Concrètement, le système permet à un enquêteur de rechercher un tel schéma même sans connaître le numéro de plaque recherché, explique The Conversation. L’exemple donné par Leonardo est celui d’un covoiturage régulier avec un collègue : un lecteur de plaques identifie le véhicule via les registres automobiles, tandis qu’un capteur détecte à proximité les signaux Bluetooth d’un téléphone ou d’une montre.
Après plusieurs trajets, un logiciel peut traiter ces appareils comme une signature électronique récurrente liée au véhicule. Des semaines plus tard, ce même signal peut resurgir près d’un autre véhicule visé par une enquête, offrant un indice supplémentaire aux policiers.
Leonardo insiste sur un point : le système ne collecte que des signatures électroniques issues de signaux déjà diffusés, Bluetooth ou étiquettes RFID, qui ne révèlent pas seules l’identité d’une personne. L’entreprise précise que les résultats doivent être corroborés par des méthodes d’enquête classiques.
Sur sa page produit, SignalTrace est présenté comme capable de stocker des empreintes électroniques pour des requêtes ultérieures, et de reconnaître un véhicule sans même voir sa plaque. Une autre fiche produit évoque la possibilité d’identifier des suspects grâce à la combinaison d’appareils qu’ils portent.

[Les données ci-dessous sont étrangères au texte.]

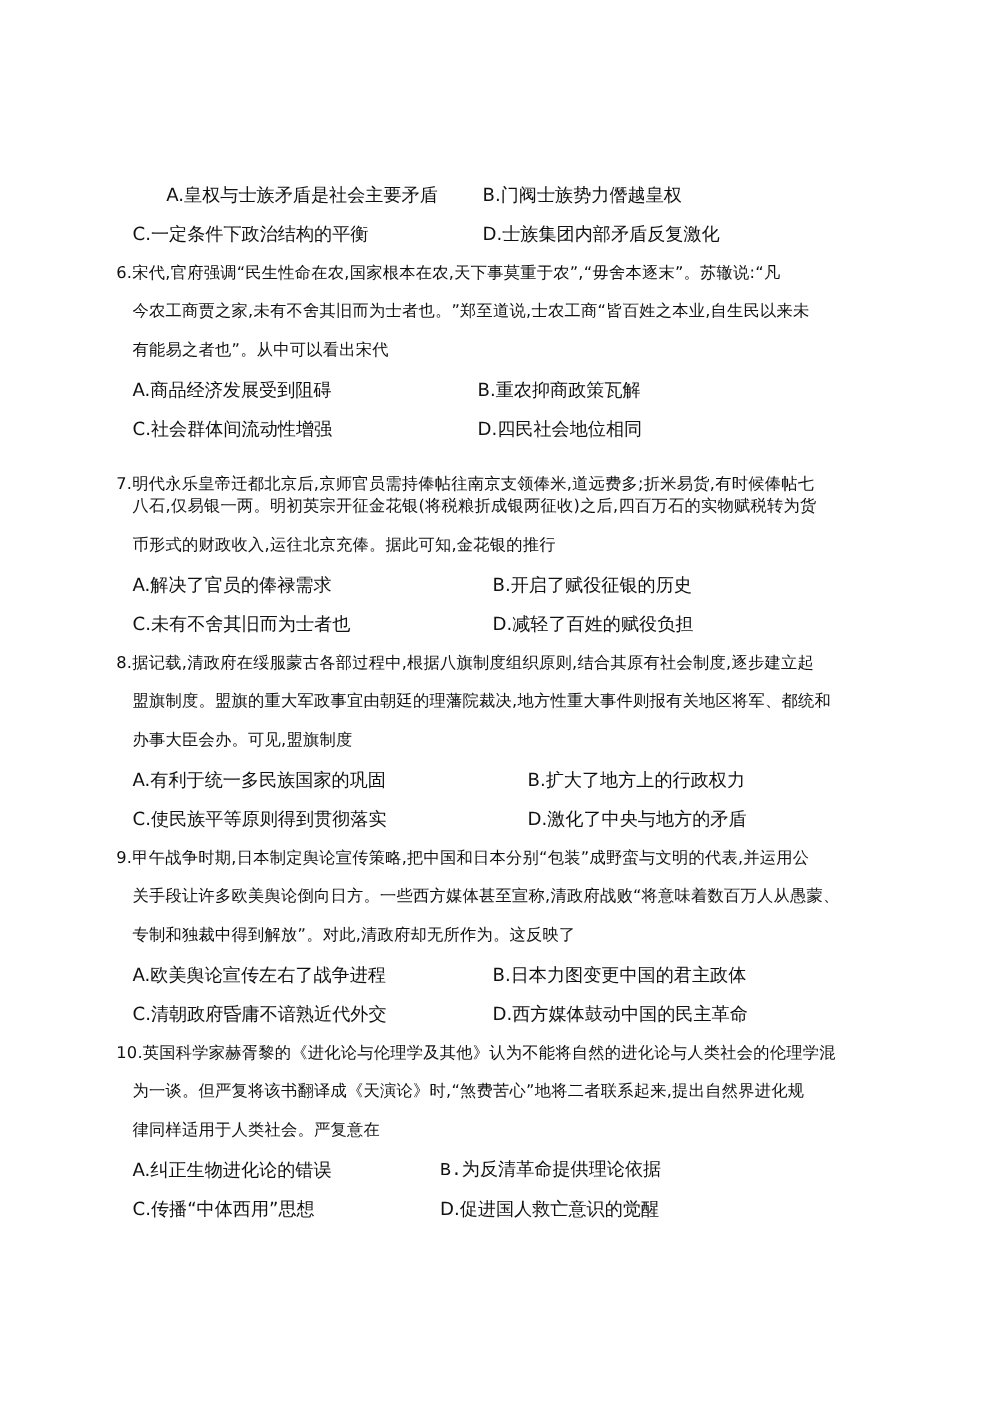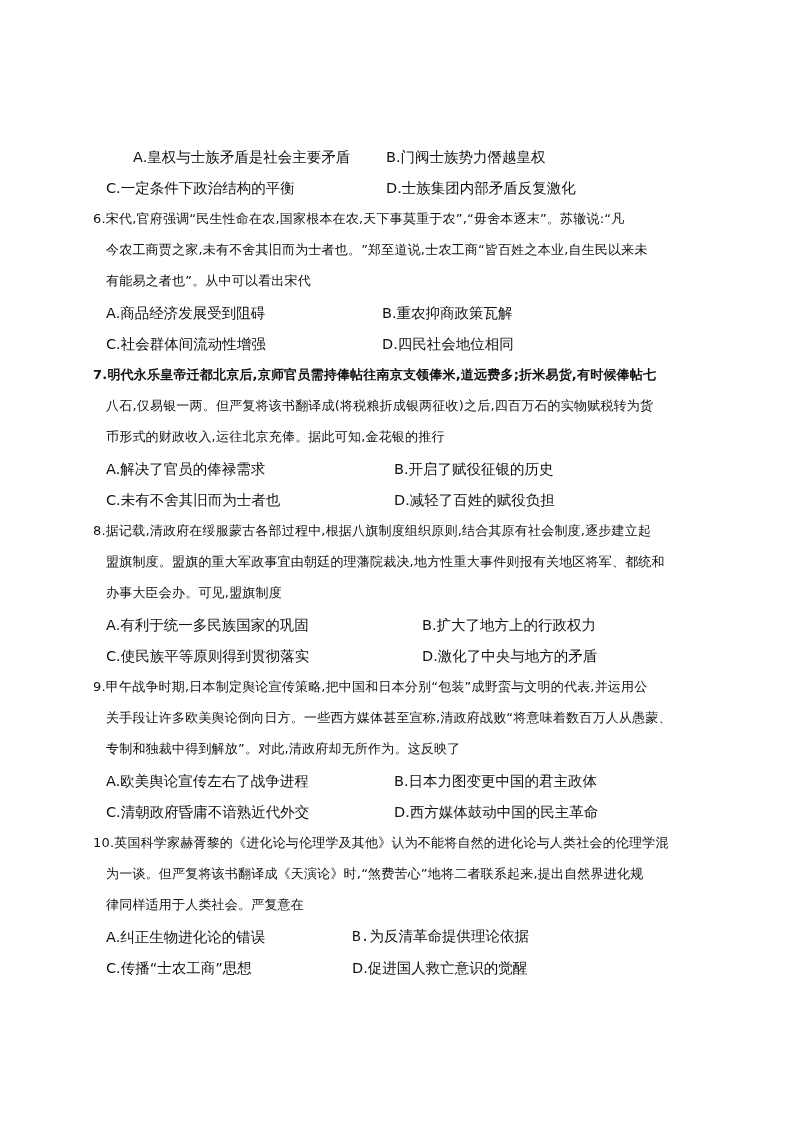"7.明代永乐皇帝迁都北京后,京师官员需持俸帖往南京支领俸米,道远费多;折米易货," div.line { font-weight: bold -> none; top: 366px -> 379px }
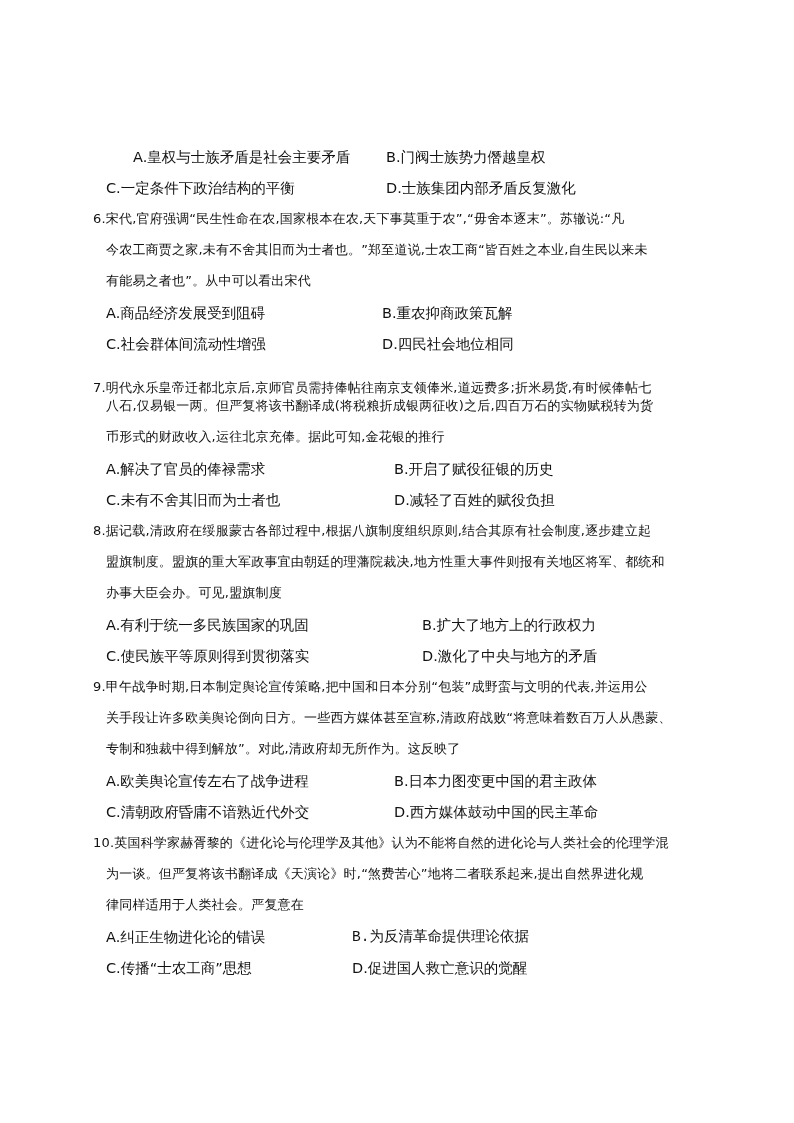"八石,仅易银一两。但严复将该书翻译成(将税粮折成银两征收)之后,四百万石的实物赋" div.line { text: 但严复将该书翻译成 -> 明初英宗开征金花银 }
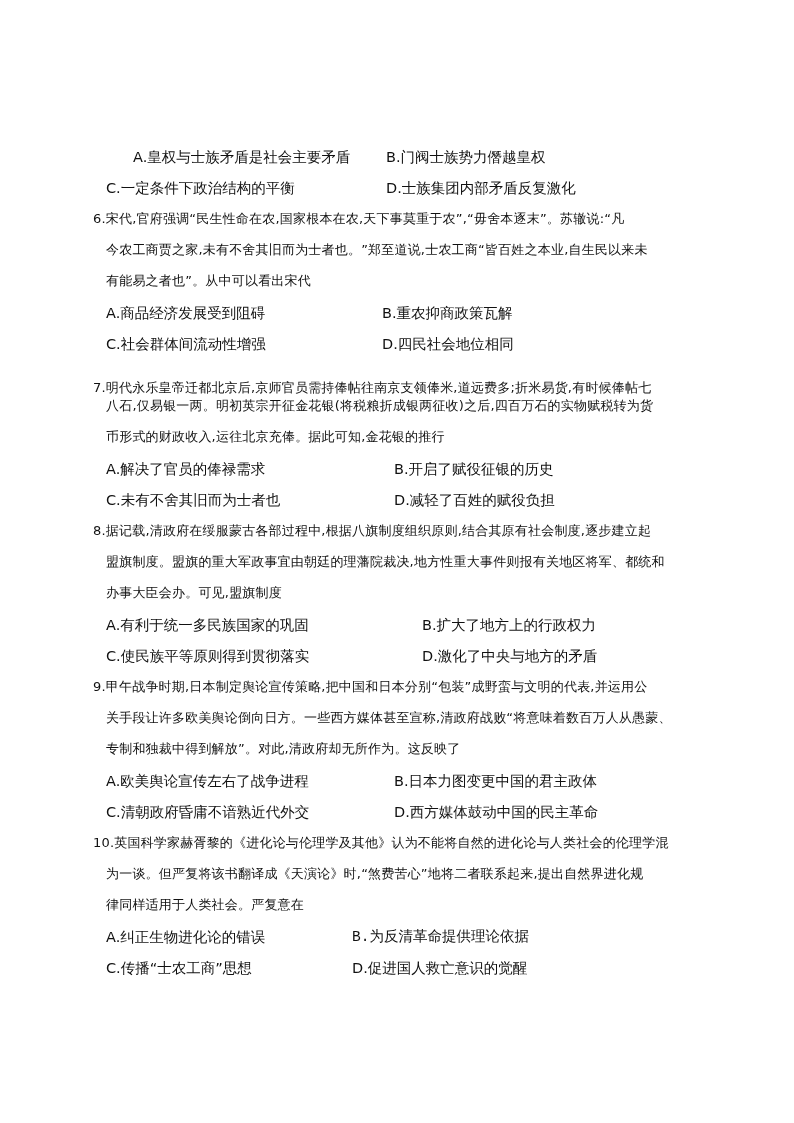"C.传播“士农工商”思想" div.opt { text: 士农工商 -> 中体西用 }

Le brevet à l’origine du système décrit des cibles pouvant être des personnes ou des véhicules, avec des signatures corrélables à des identifiants visuels pour suivre une cible à travers différents lieux.
À ce stade, SignalTrace reste une capacité testée et commercialisée, pas encore une pratique policière établie. Un rapport indique toutefois que plusieurs appareils du système sont déjà installés à Oxon Hill, dans le Maryland. Une technologie antérieure de Leonardo figure quant à elle sur une liste officielle de prix de contrat de l’État de New York.